The tree in the second image below is the one I'm using in the "Garfield Park in Pictures" logo on the top of every chapter in this series. This grand maple is special for me, too, because I managed to get this in one of its last fully healthy years. In the years since, it has been slowly dying. Its leaves and colors are no longer as full and resplendent.  



In my early autumn shoots in Garfield Park, I found that the prime time for colors was in mid-October. But later on, I discovered I could wait until early November (such as the two photos at the top of this chapter) and still get decent autumn colors. The bright red-leaf tree in the photo above was showing this brilliance on Nov. 7, 2013. I really like the dark, gnarly trunk and trunk extension of the tree in the left foreground, too.

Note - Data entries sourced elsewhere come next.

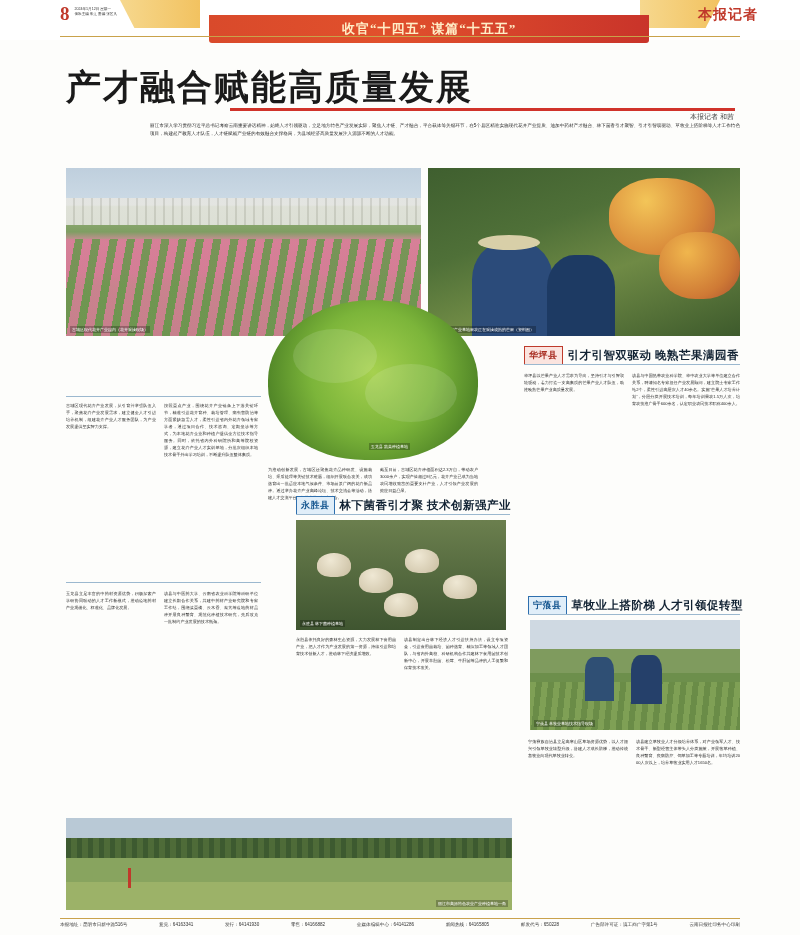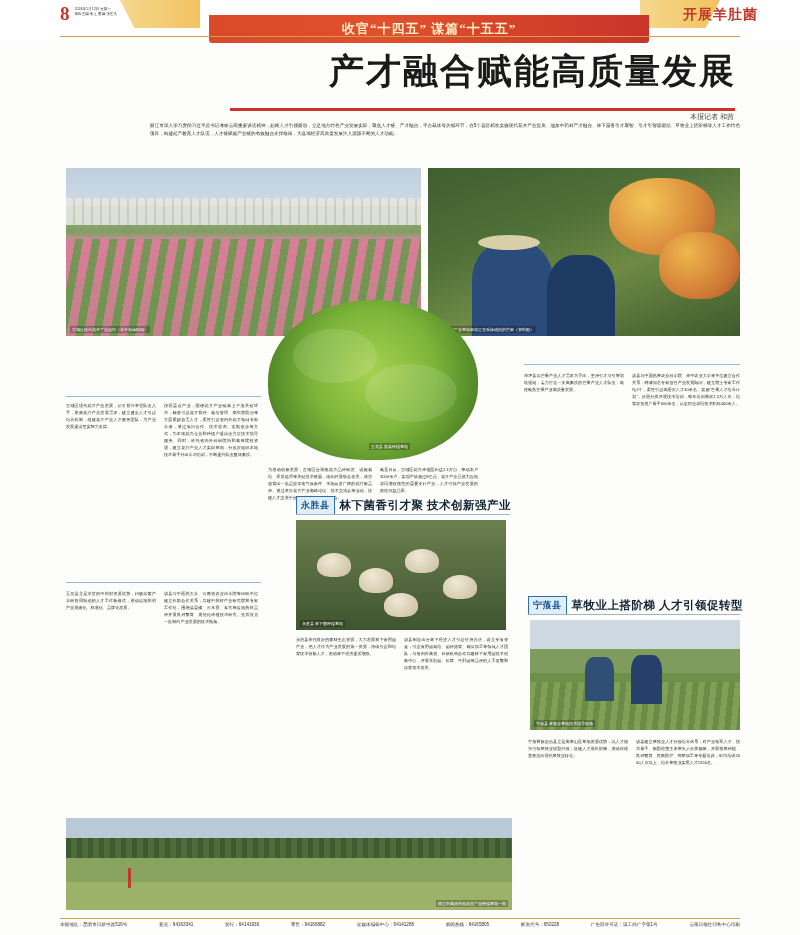"开展羊肚菌" div.mh-logo { text: 开展羊肚菌 -> 本报记者 }
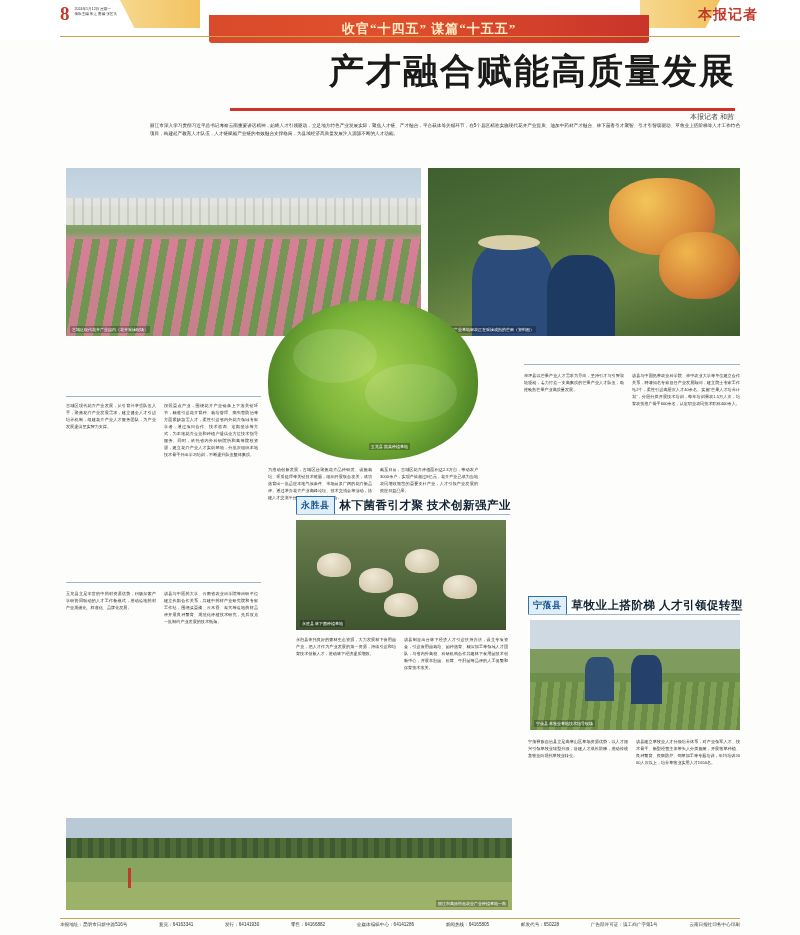"产才融合赋能高质量发展" .headline { text-align: right -> left; top: 48px -> 64px }
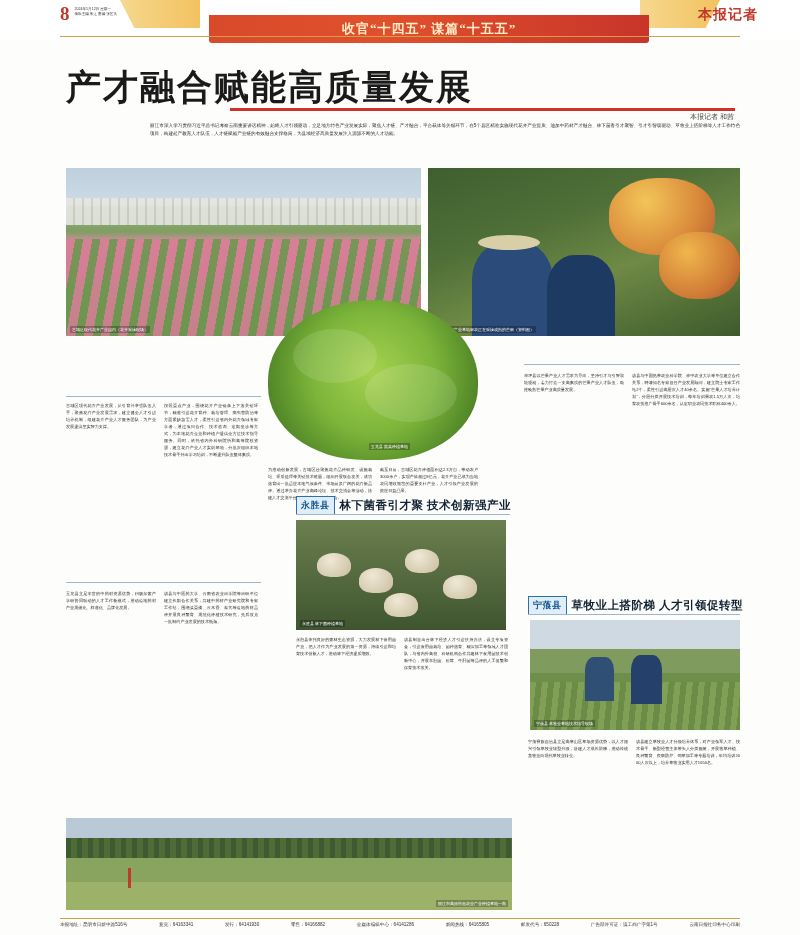"华坪县" div.sec { html: none -> <div> <div>华坪县</div> <div>引才引智双驱动 晚熟芒果满园香</div> </div> }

The first image below, taken from the east ridge overlooking Conservatory Drive and looking northwest, was another from the October 2014 outing.  



Above and below: These shots, both at the north end of the park, along Raymond Street, were taken on Oct. 21, 2010. And yes, that's Fire Station 29 in the one above. 








About the photos above and the first three below ... This is another grouping from that October 2004 shoot. The one above is significant to me for two reasons. One, there is a runner on Conservatory Drive, just right of and slightly above center. If you look closely, you can see her in a white top and black pants. She is a small speck in the photo, but she is there. Two, the modest brush you see along Bean Creek in the foreground is quite low here. Remember, this was in 2004. Today, the view you see here beyond the creek while standing at the same place I was standing when I took this photo is impossible because the brush is enormously tall. All you would see today is, well, enormously tall brush.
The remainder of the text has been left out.